• [Assigned task]: Copied exactly and without pictures, the lines from the beginning of the entries through the one that holds "row АфиМолл Сити: 3 | 9 | 0,18 | 0,9 -> none" should form the entire reply.

Change detection outputs:
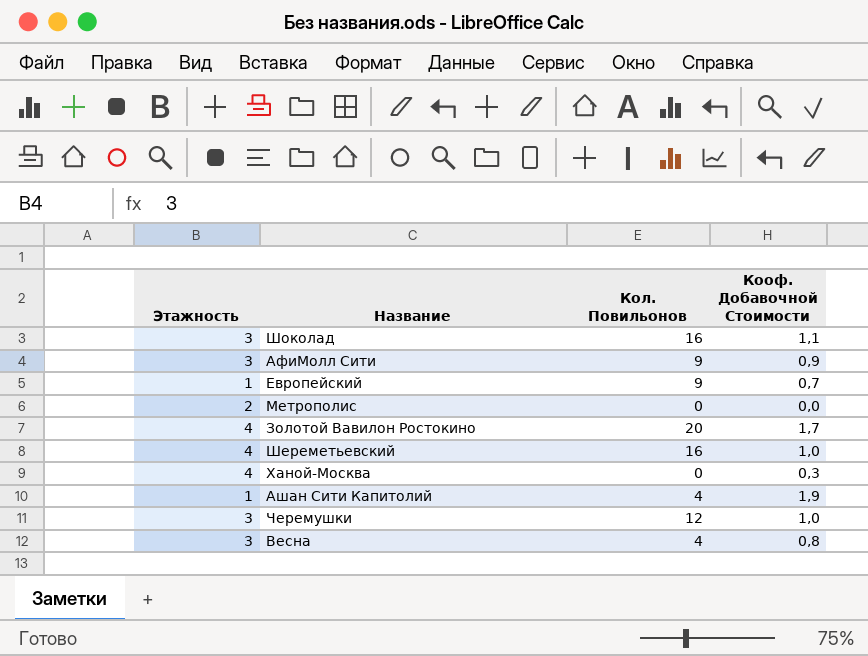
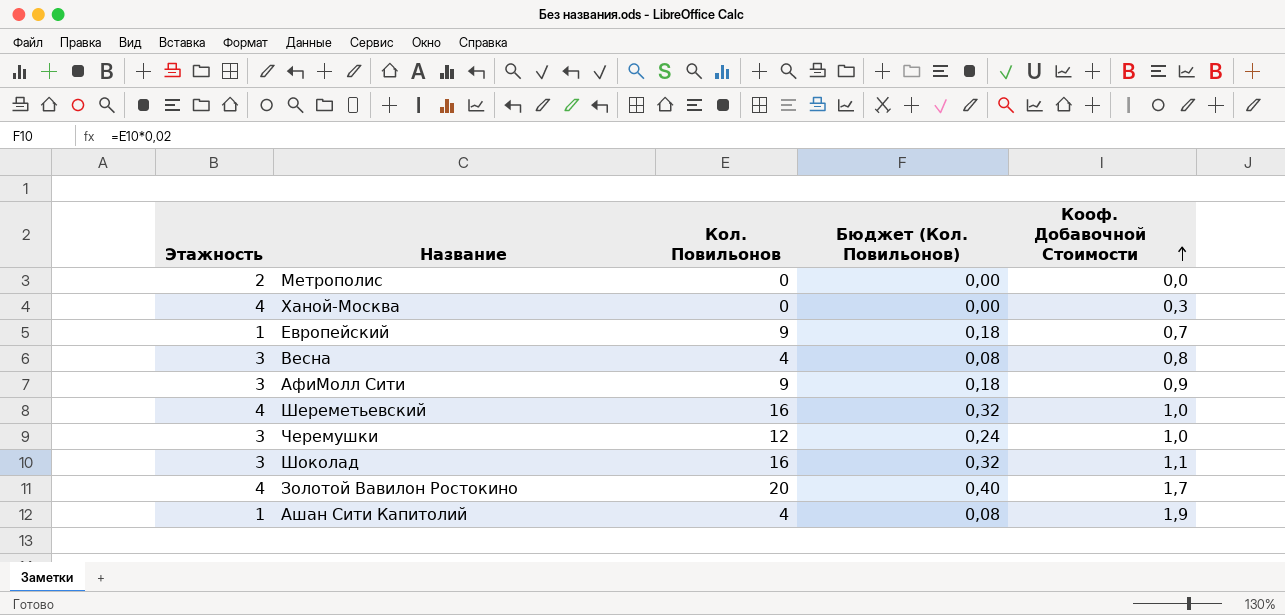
row order: none -> Кооф. Добавочной Стоимости ascending
column Бюджет (Кол. Повильонов) | formula: none -> [Кол. Повильонов] * 0,02

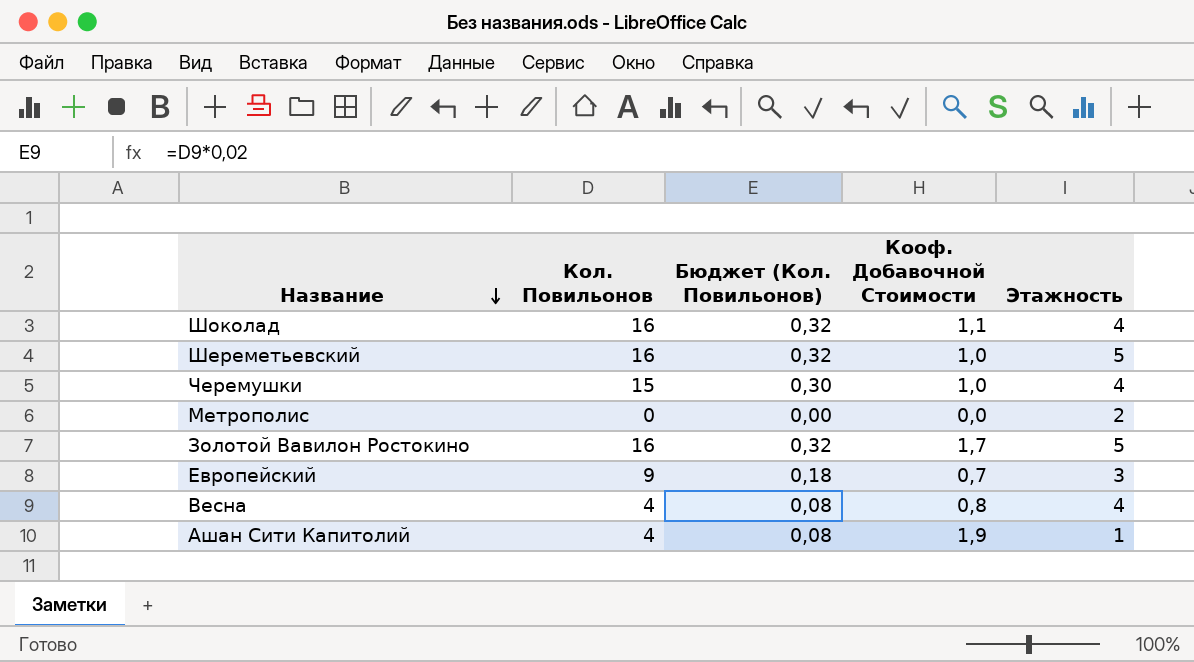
row order: Кооф. Добавочной Стоимости ascending -> Название descending
column Этажность | position: 1 -> 5
row Ханой-Москва: 4 | 0 | 0,00 | 0,3 -> none
row АфиМолл Сити: 3 | 9 | 0,18 | 0,9 -> none
Шоколад | Этажность: 3 -> 4
Шереметьевский | Этажность: 4 -> 5
Черемушки | Кол. Повильонов: 12 -> 15
Черемушки | Бюджет (Кол. Повильонов): 0,24 -> 0,30
Черемушки | Этажность: 3 -> 4
Золотой Вавилон Ростокино | Кол. Повильонов: 20 -> 16
Золотой Вавилон Ростокино | Бюджет (Кол. Повильонов): 0,40 -> 0,32
Золотой Вавилон Ростокино | Этажность: 4 -> 5
Европейский | Этажность: 1 -> 3
Весна | Этажность: 3 -> 4

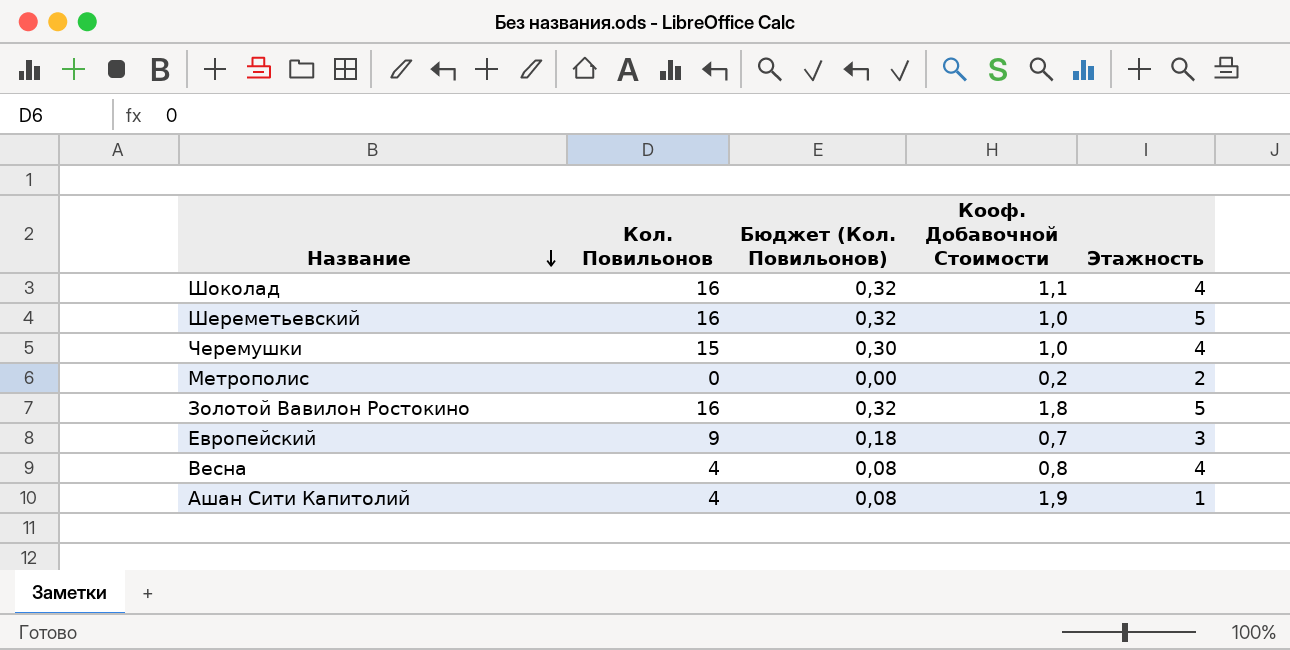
Метрополис | Кооф. Добавочной Стоимости: 0,0 -> 0,2
Золотой Вавилон Ростокино | Кооф. Добавочной Стоимости: 1,7 -> 1,8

• [Answer for this exercise]:
row order: none -> Кооф. Добавочной Стоимости ascending
column Бюджет (Кол. Повильонов) | formula: none -> [Кол. Повильонов] * 0,02

row order: Кооф. Добавочной Стоимости ascending -> Название descending
column Этажность | position: 1 -> 5
row Ханой-Москва: 4 | 0 | 0,00 | 0,3 -> none
row АфиМолл Сити: 3 | 9 | 0,18 | 0,9 -> none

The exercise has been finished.